Machine Learning
Executive Summary
In this section, we leverage machine learning to predict community judgments on two advice-seeking subreddits, AmItheAsshole (AITA) and AmIOverreacting (AIO). Using structured feedback labels such as YTA/NTA and OOR/NOR, we trained models to analyze the underlying topical, sentiment, and engagement features driving user responses. Our goal is to uncover whether community judgments can be accurately predicted based on post metadata and derived features, offering insights into the dynamics of online discourse.
To achieve this, we built and evaluated XGBoost and Random Forest models for each subreddit, incorporating key features identified during EDA, including post topics, sentiment scores, and engagement metrics (e.g., post scores and comment counts). These models help us understand not only the accuracy of predictions but also the relative importance of different features in shaping community outcomes.
Key findings reveal that both models perform well in predicting judgments, with Random Forest performing better within AmIOverreacting and XGBoost performing better within AmItheAsshole. Feature importance analysis highlights that post score and the number of comments were among the strongest predictors across both subreddits. For AIO, the enhanced labeling system we developed plays a critical role in generating reliable training data, enabling the model to accurately differentiate between “Overreacting” and “Not Overreacting” posts.
This work demonstrates the power of machine learning in analyzing large-scale social media data, offering practical applications for community moderation and understanding societal trends in judgment and advice-seeking behaviors. The results provide a strong foundation for further exploration of how these platforms shape and reflect public discourse.

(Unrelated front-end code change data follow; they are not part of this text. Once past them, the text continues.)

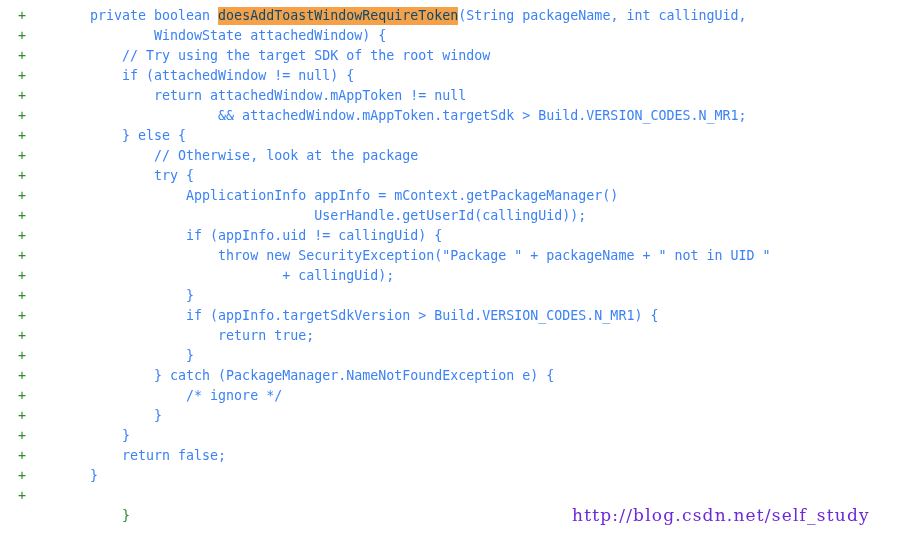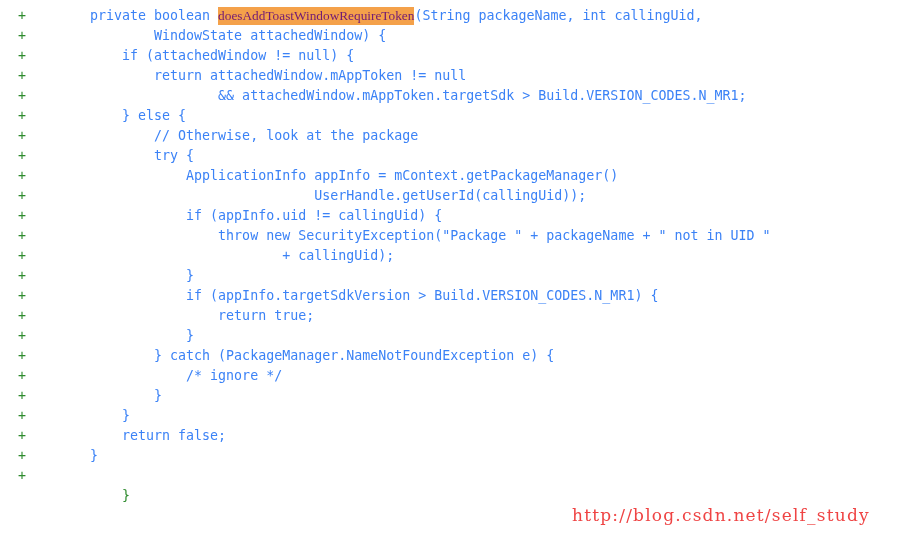--- a/index.html
+++ b/index.html
@@ -52,9 +52,8 @@
 
   .hl {
     background: #f4a14a;
-    color: #701a75;
+    color: #0c4a6e;
     padding: 1px 0 2px 0;
-    font-family: Liberation Serif, serif;
   }
 
   

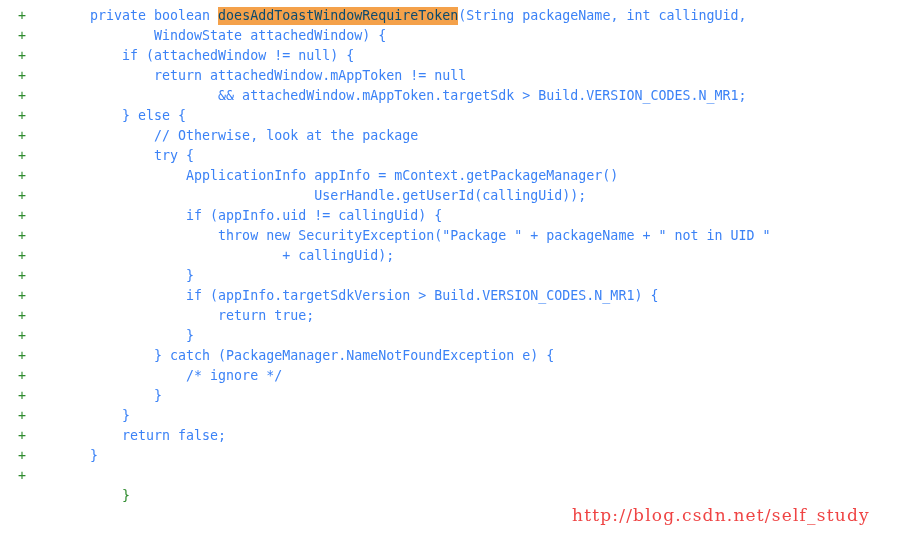--- a/index.html
+++ b/index.html
@@ -84,6 +84,7 @@
   <div id="code-block">
       <div class="code-line"><span class="gutter">+</span><span class="code-text">    private boolean </span><span class="code-text hl">doesAddToastWindowRequireToken</span><span class="code-text">(String packageName, int callingUid,</span></div>
       <div class="code-line"><span class="gutter">+</span><span class="code-text">            WindowState attachedWindow) {</span></div>
+      <div class="code-line"><span class="gutter">+</span><span class="code-text">        // Try using the target SDK of the root window</span></div>
       <div class="code-line"><span class="gutter">+</span><span class="code-text">        if (attachedWindow != null) {</span></div>
       <div class="code-line"><span class="gutter">+</span><span class="code-text">            return attachedWindow.mAppToken != null</span></div>
       <div class="code-line"><span class="gutter">+</span><span class="code-text">                    &amp;&amp; attachedWindow.mAppToken.targetSdk &gt; Build.VERSION_CODES.N_MR1;</span></div>

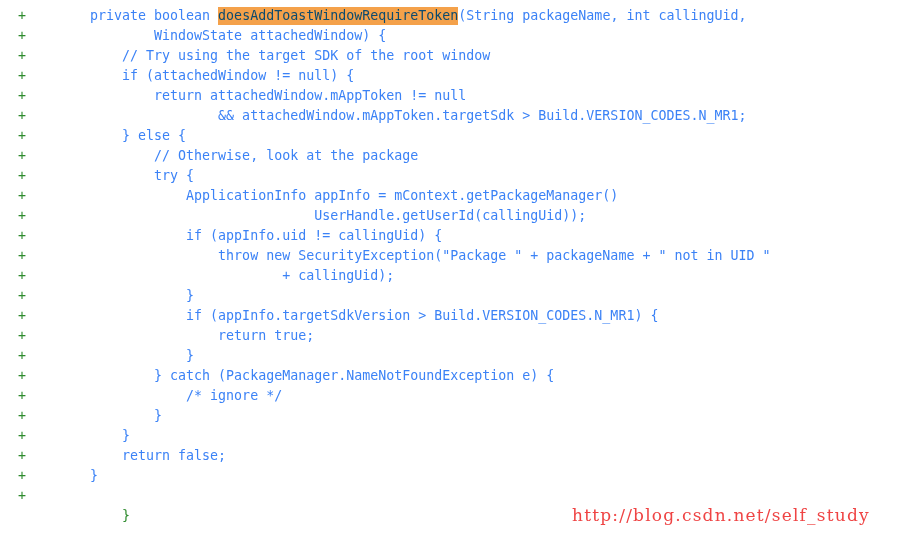--- a/index.html
+++ b/index.html
@@ -71,7 +71,7 @@
     font-family: "DejaVu Serif", "Liberation Serif", serif;
     font-size: 17px;
     letter-spacing: 1.2px;
-    color: #ef4444;
+    color: #6d28d9;
     white-space: pre;
     user-select: none;
   }

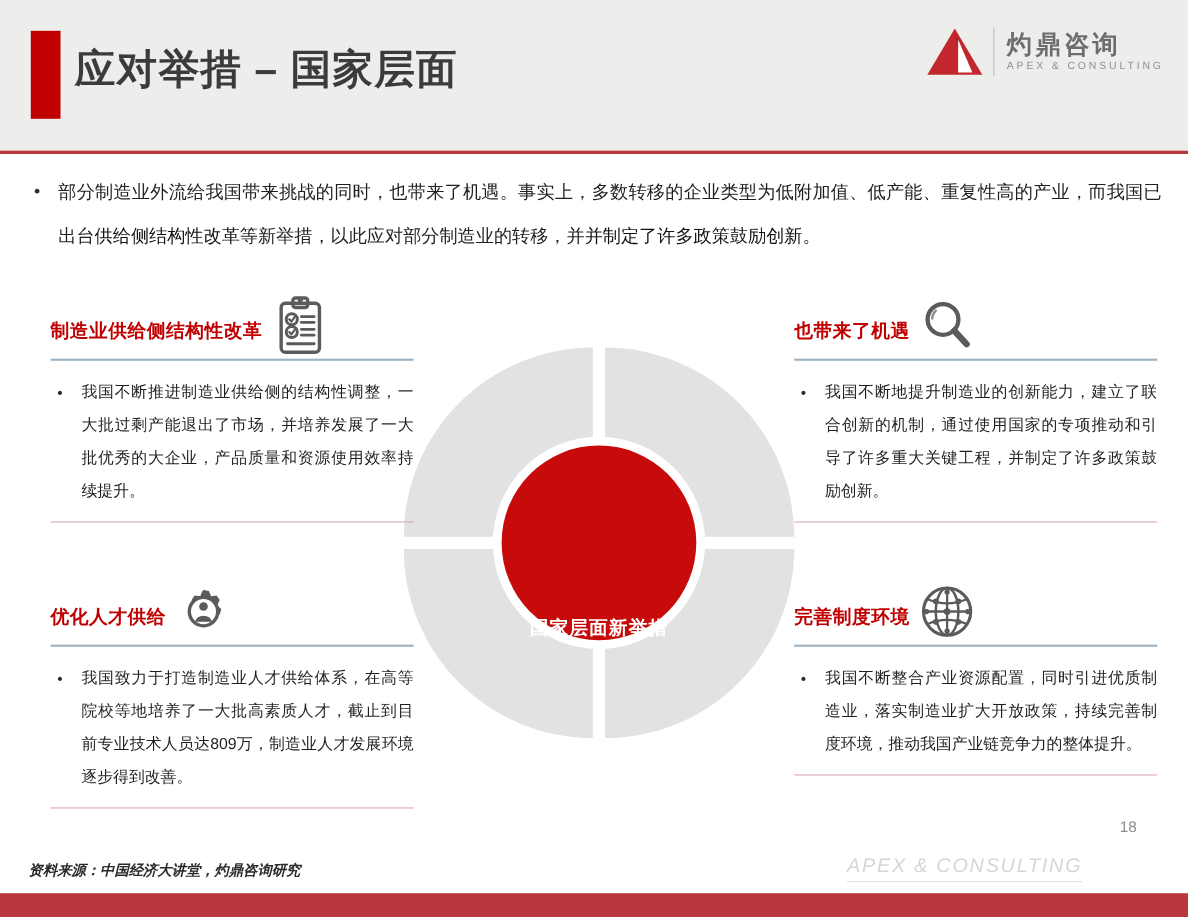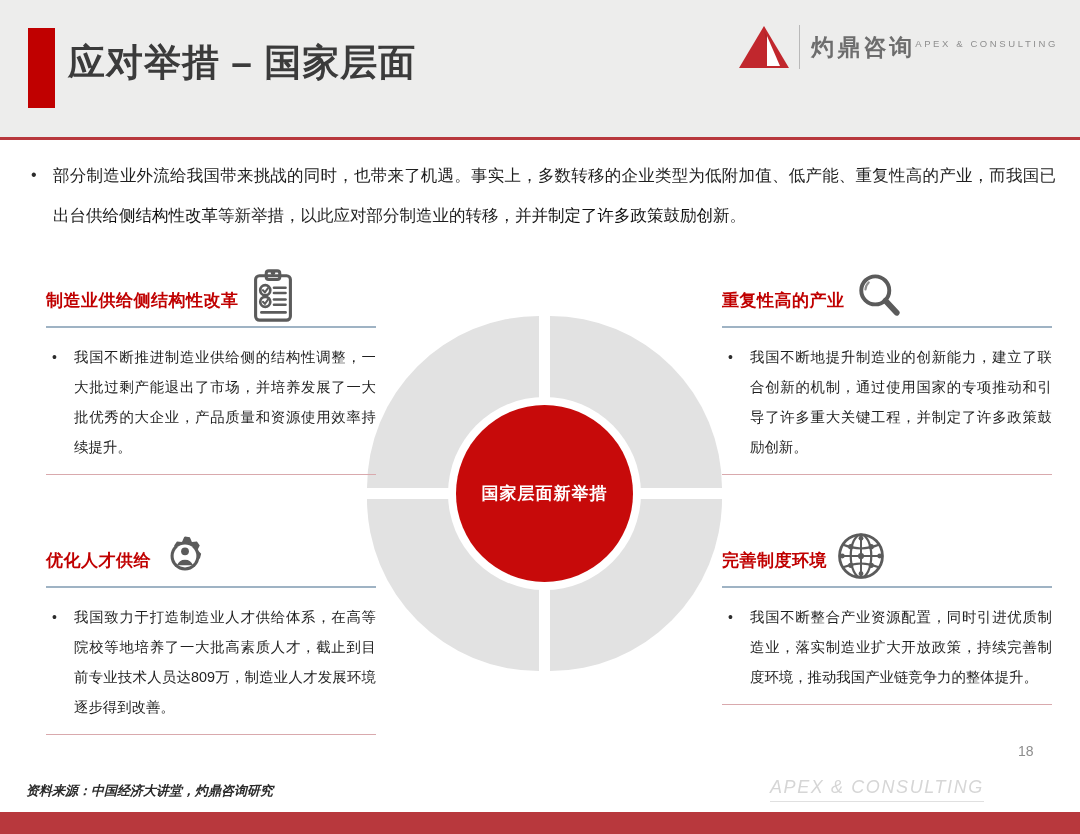--- a/index.html
+++ b/index.html
@@ -72,7 +72,7 @@
   }
   .logo-text {
     display: flex;
-    flex-direction: row;
+    flex-direction: column;
     justify-content: space-between;
   }
   .logo-cn {

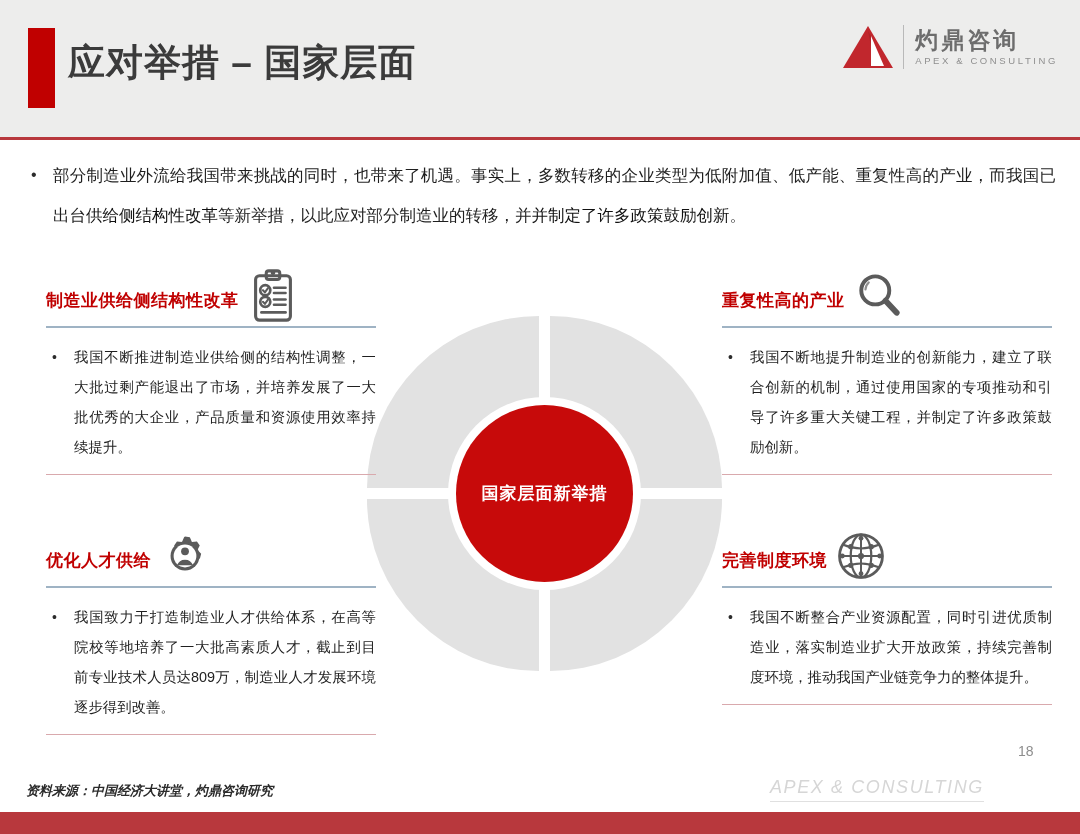--- a/index.html
+++ b/index.html
@@ -323,7 +323,7 @@
 
   <div class="card card-right card-top">
     <div class="card-head">
-      <div class="card-title">重复性高的产业</div>
+      <div class="card-title">也带来了机遇</div>
       <div class="card-icon">
         <svg viewBox="0 0 60 60" width="56" height="56">
           <circle cx="26" cy="24" r="15" fill="none" stroke="#5b5b5b" stroke-width="4.2"></circle>

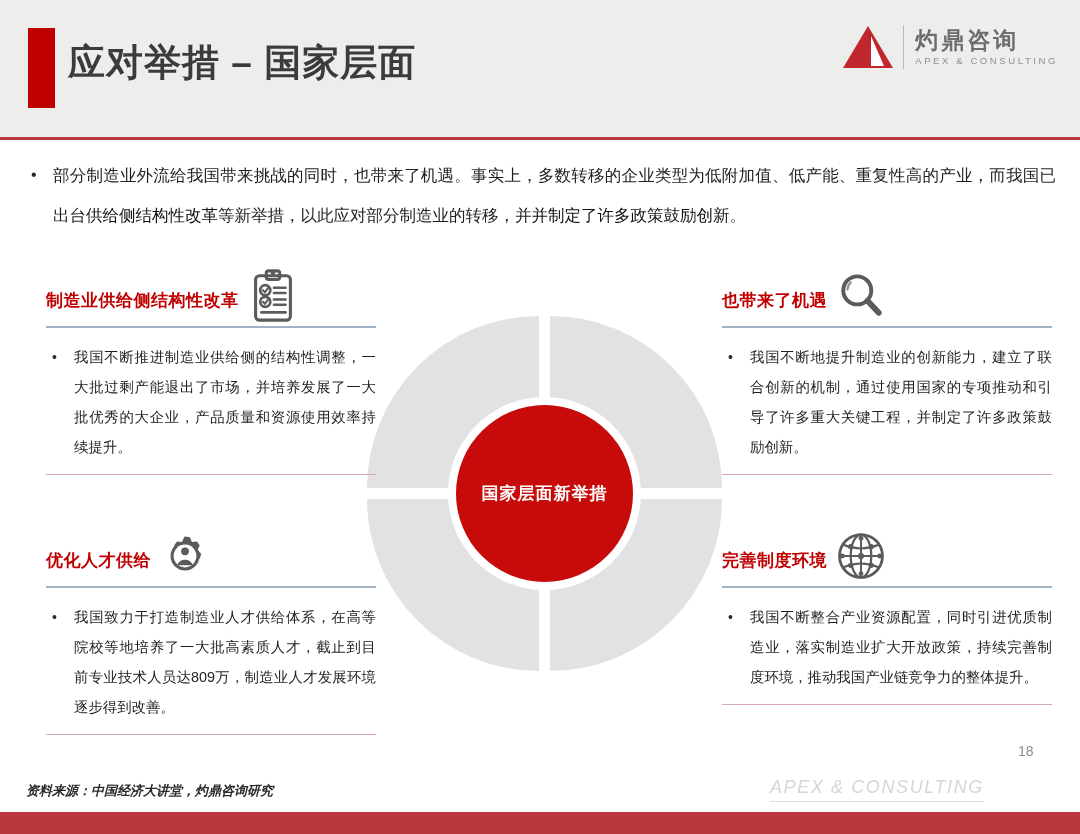--- a/index.html
+++ b/index.html
@@ -145,7 +145,7 @@
     border-radius: 50%;
     background: #c70a0a;
     display: flex;
-    align-items: center;
+    align-items: flex-end;
     justify-content: center;
   }
   .donut-core-label {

Data Preparation and Feature Engineering
To ensure our models effectively predict community judgments on AmItheAsshole (AITA) and AmIOverreacting (AIO), we conducted rigorous data preparation and feature engineering. This process was tailored to capture the key characteristics of each subreddit and ensure high-quality inputs for the machine learning models.
Data Cleaning and Preprocessing
- AITA Labels: The AITA subreddit includes structured feedback labels (YTA, NTA, ESH, etc.) directly from user comments. These labels were cleaned and aggregated to assign a single label per post, representing the majority vote.
- AIO Labels: Since AIO does not always use predefined labels, we created a labeling system that is outlined below:
- Since AIO does not always use predefined labels, we developed a robust labeling system to classify posts as “Overreacting,” “Not Overreacting,” or “Unclear.” This system relies on analyzing the top 10 ranked comments for each post, which were identified based on their engagement scores (e.g., upvotes). By focusing on the most relevant and visible comments, we ensured that the labeling reflected the general sentiment of the community rather than outliers.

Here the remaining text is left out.